A few months ago, I wrote about a fridge-clearing recipe for frittatas, and I'm adding stir fries, with a silly pun intentional, to this category. You may have a lot of different veggies in the fridge or canned ones (such as water chestnuts) that seemingly don't go together or aren't enough on their own to constitute a side dish that makes any kind of sense—or a main dish, for that matter. Relax. With a little planning and strategizing, you can make this work. Enter: Stir Fry-day. Bound together by a simple sauce and tossed with either rice or noodles (your choice), stir fries are endlessly versatile. While it's really tempting to throw any vegetable together that you have on hand, I caution against this: I had fennel, but I don't think it has any place in this mix.
I had a small handful of carrots that were babies; they came out of the earth that way. I had a small broccoli crown left over from the mini veggie frittata I made on New Year's Day. There was a bag of organic, pre-washed and trimmed green beans that needed to be eaten; I bought it as a way to simplify during the holidays and it got lost. And there were three or four mini sweet peppers languishing. All told, I probably had about 4-5 cups of veggies, and many of them were local. The trick is to make sure they're all basically the same size so they cook evenly. And you don't want to throw them all in the pan at the same time. The harder veggies need to be cooked first, usually with a little water to create some steaming action, and the aromatics (scallions, ginger, garlic) ideally are added last or they run the risk of overcooking/turning bitter.

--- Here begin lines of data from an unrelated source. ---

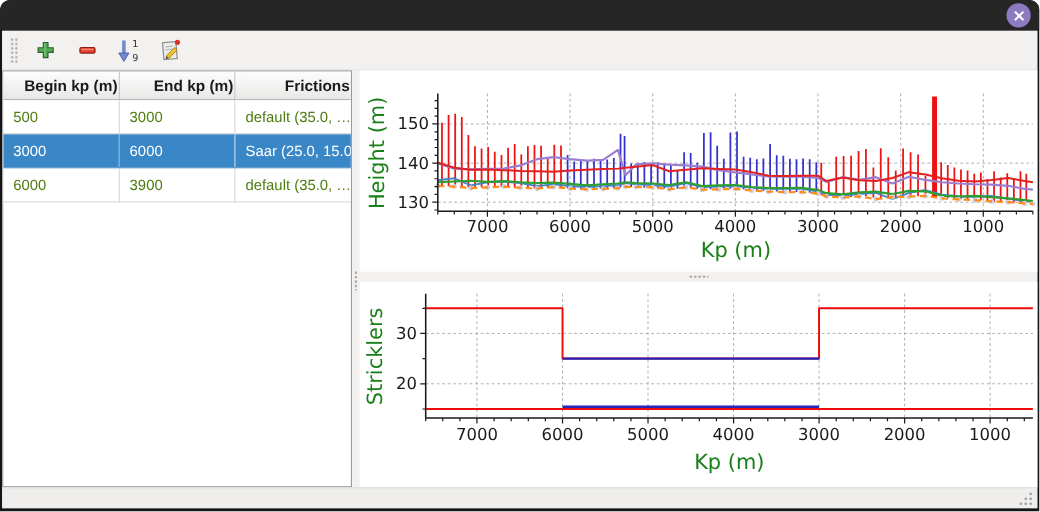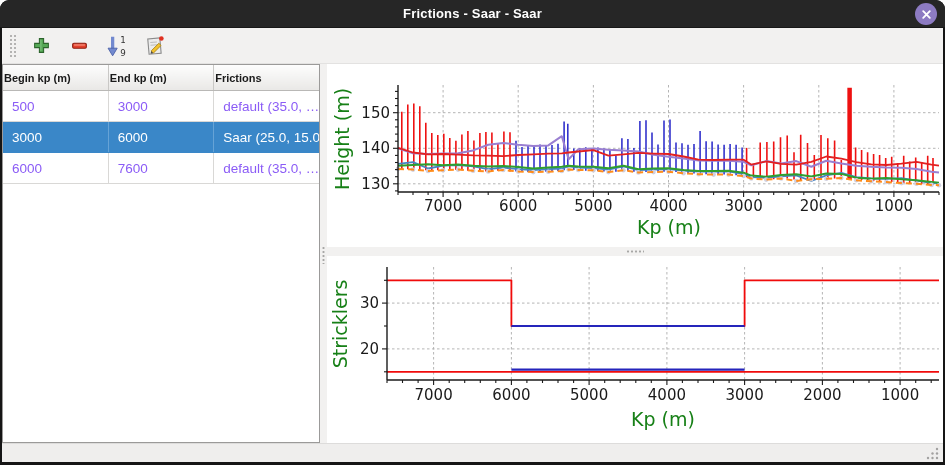--- a/index.html
+++ b/index.html
@@ -55,7 +55,6 @@
 <div class="window">
 
   <div class="titlebar">
-    <span class="title">Frictions - Saar - Saar</span>
     <button class="close-btn">
       <svg width="11" height="11" viewBox="0 0 10 10">
         <path d="M2 2 L8 8 M8 2 L2 8" stroke="#ffffff" stroke-width="1.7" stroke-linecap="round" fill="none"></path>

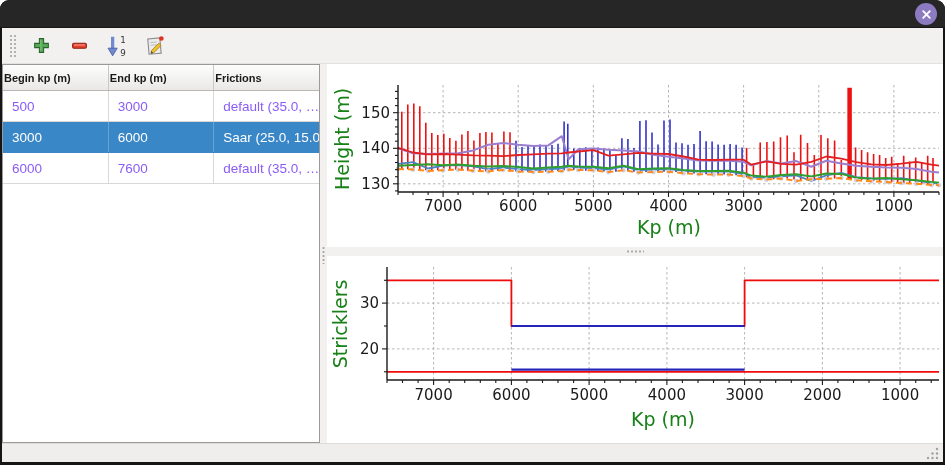--- a/index.html
+++ b/index.html
@@ -23,7 +23,7 @@
     box-sizing:border-box;overflow:hidden;}
   table{width:100%;border-collapse:collapse;table-layout:fixed;}
   th{height:23px;background:linear-gradient(#fdfdfd,#e9e8e6);border-right:1px solid #c9c8c6;
-    border-bottom:1px solid #b9b8b6;font-weight:bold;font-size:11px;color:#1a1a1a;text-align:left;}
+    border-bottom:1px solid #b9b8b6;font-weight:bold;font-size:14px;color:#1a1a1a;text-align:right;}
   th:last-child{border-right:none;}
   td{height:30px;padding:0 4px 0 9px;font-size:13.5px;color:#8b5cf6;background:#fff;
     border-bottom:1px solid #d9d8d6;border-right:1px solid #d9d8d6;white-space:nowrap;overflow:hidden;}

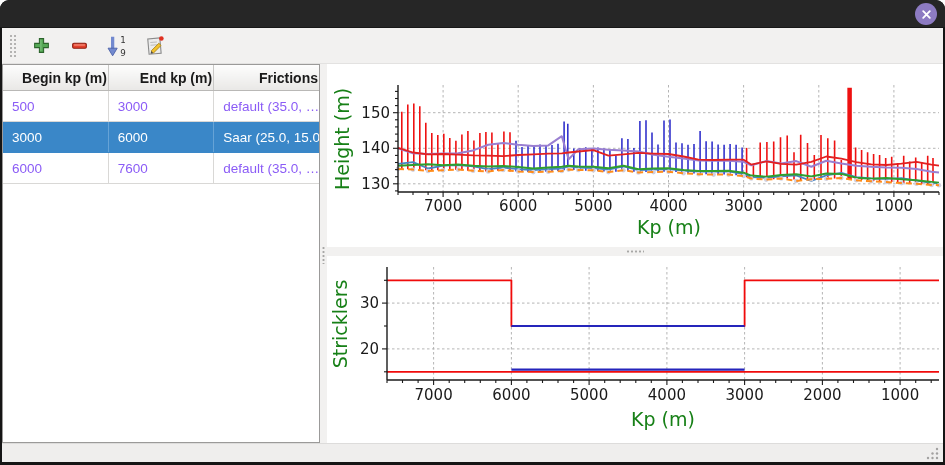--- a/index.html
+++ b/index.html
@@ -25,7 +25,7 @@
   th{height:23px;background:linear-gradient(#fdfdfd,#e9e8e6);border-right:1px solid #c9c8c6;
     border-bottom:1px solid #b9b8b6;font-weight:bold;font-size:14px;color:#1a1a1a;text-align:right;}
   th:last-child{border-right:none;}
-  td{height:30px;padding:0 4px 0 9px;font-size:13.5px;color:#8b5cf6;background:#fff;
+  td{height:30px;padding:0 4px 0 9px;font-size:13.5px;color:#4d7c0f;background:#fff;
     border-bottom:1px solid #d9d8d6;border-right:1px solid #d9d8d6;white-space:nowrap;overflow:hidden;}
   td:last-child{border-right:none;}
   tr.selected td{background:#3a87c8;color:#ffffff;border-right-color:#66a3d6;border-bottom-color:#3a87c8;}

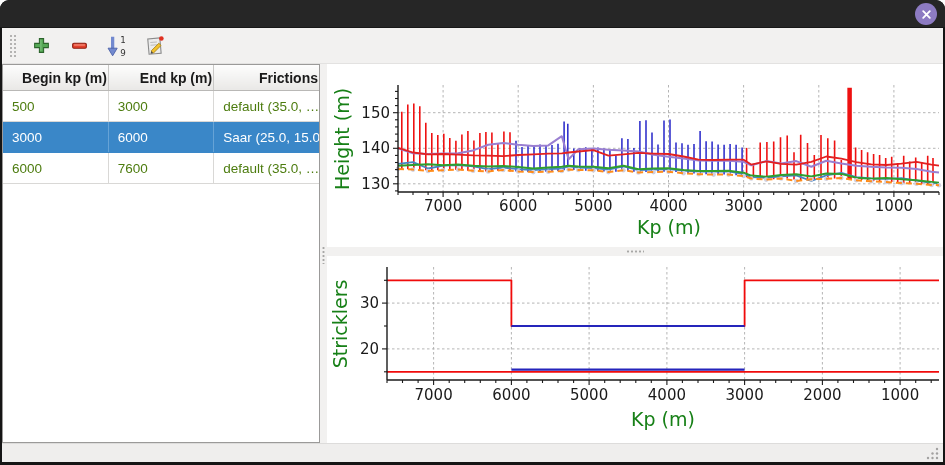--- a/index.html
+++ b/index.html
@@ -124,7 +124,7 @@
               </tr>
               <tr>
                 <td>6000</td>
-                <td>7600</td>
+                <td>3900</td>
                 <td>default (35.0, …</td>
               </tr>
             </tbody>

Fridge-Clearing Stir Fry-day
- 1 12-ounce package of Nasoya super firm cubed organic tofu, drained
- 1-2 T. coconut or other neutral, high-heat oil
- 1/4 cup soy sauce
- 1/4 cup sugar
- 1/4 white or rice vinegar
- 1 T. cornstarch
- 1 12-ounce bag of green beans, cut into 2-3 inch pieces
- 1/3 cup carrots, halved and cut into 2-3 inch pieces
- 1 cup (a small crown) broccoli, cut into florets
- 1 cup chopped sweet peppers
- 1/4 cup water
- 1 T. ginger, run through a microplane grater or chopped finely
- 1 clove garlic, minced
- 3 scallions, chopped finely, tough dark green ends discarded
1. Drain water from package of tofu and transfer tofu carefully onto a clean dishcloth. Take said dishcloth and place it on top of a wooden cutting board (this is important; it will absorb liquid better than a plastic one), and gently press the liquid out. You can do this with regular tofu, but you have to cube it up first and it will release way more water than the pre-cubed stuff.
2. Heat a wok or other wide-bottomed skillet over medium-high heat and add the oil. When the pan is good and hot, add the tofu and cook for 3-4 minutes until it's lightly browned. Remove from pan, keep warm and set aside.
3. In a small bowl or a glass measuring cup, whisk together the soy sauce, sugar, vinegar and cornstarch until no clumps remain. Set aside.
4. Add veggies and about 1/4 cup of water to the pan and cover, creating steam, for 2-3 minutes. Remove the lid when the veggies have brightened in color and are slightly tender. Add the ginger, garlic and scallions, cooking until they are aromatic, for about a minute or so. Add the tofu back in, stir gently, and finally add the sauce. Stir to combine and until it starts to thicken and reduce a bit. This will happen pretty fast. Serve with rice or noodles, or as is.